PERHAPS it was petulance. Perhaps it was the desire to avoid a hostile crowd. Either way it was an awful misreading of the mood in South Africa. Just hours before an event on August 16th to mark the first anniversary of the fatal shooting by police of 34 striking miners at Marikana, in the country’s platinum region, the ruling African National Congress (ANC) decided it would not attend. It said the organisers of the commemoration were “illegitimate” (ie, they were not political allies of the ANC). So the dozen or so chairs on the platform reserved for government bigwigs remained empty.

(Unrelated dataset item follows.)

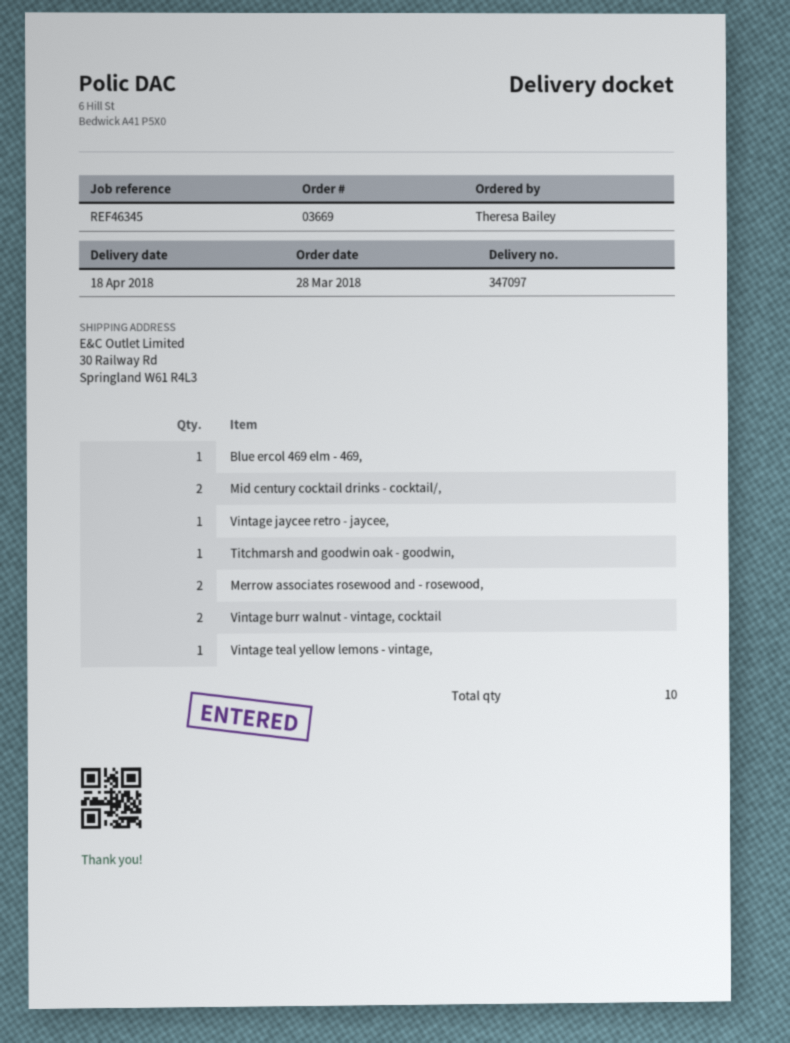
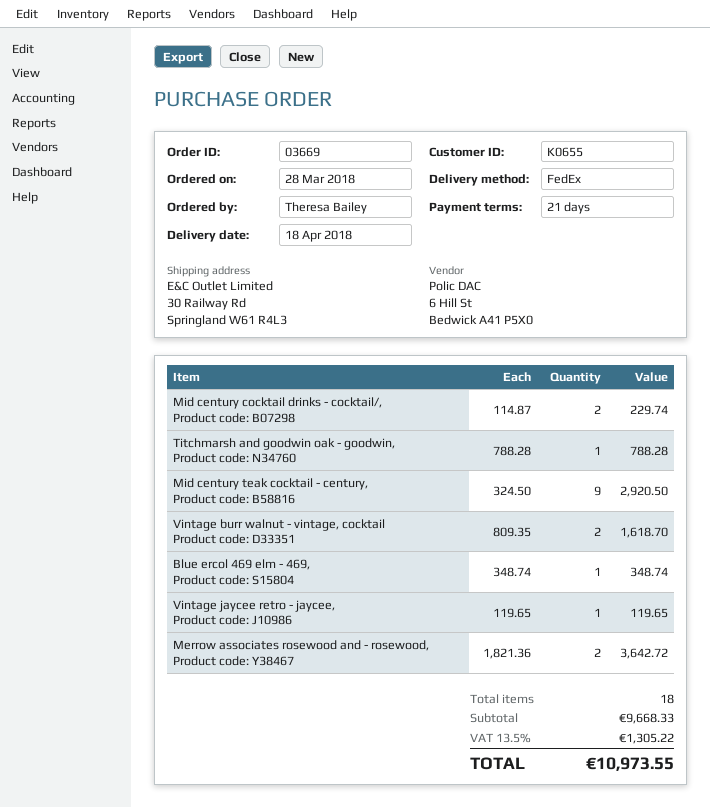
Vintage teal yellow lemons - vintage,: 1 -> none
Mid century teak cocktail - century,: none -> 9
total quantity: 10 -> 18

Thus South Africa’s president, Jacob Zuma, failed once again to rise to an important occasion. He had a more pressing engagement in Malawi. There he joined leaders of the 15-nation Southern African Development Community (SADC) in endorsing the re-election of 89-year-old Robert Mugabe as Zimbabwe’s president, in a victory that is hotly disputed. Mr Zuma’s rush to congratulate Mr Mugabe was another misreading of public opinion. Two-thirds of South Africans think he was wrong do so, according to a recent poll. Just 7% of his countrymen believe the election result was a true one.

It fell to a Zimbabwean to personally offer an apology to the bereaved at Marikana. Ben Magara was only recently appointed as chief executive of Lonmin, the London-listed company which had employed the striking miners. But he had the courage to turn up and tell the thousands who had assembled at the site of the shooting: “We will never replace your loved ones and I say we are truly sorry for that.” He also said he was prepared to discuss demands heard from previous speakers for higher wages and for jobs for relatives of those killed last year.

Joseph Mathunjwa, the boss of the Association of Mineworkers and Construction Union (ACMU), praised the mining boss for turning up and doing what no government official had done. Mr Magara might have received a more hostile reception had Lonmin not recently concluded a union-recognition deal with ACMU at the expense of the National Union of Mineworkers (NUM). The NUM is an affiliate of the ANC and its snub of the commemoration was in part a churlish response to AMCU’s victory. Yet NUM officials had been criticised at Marikana for being cosy with politicians and mine bosses and remote from the concerns of its members. It was now the ANC’s turn to be accused of being hopelessly out of touch.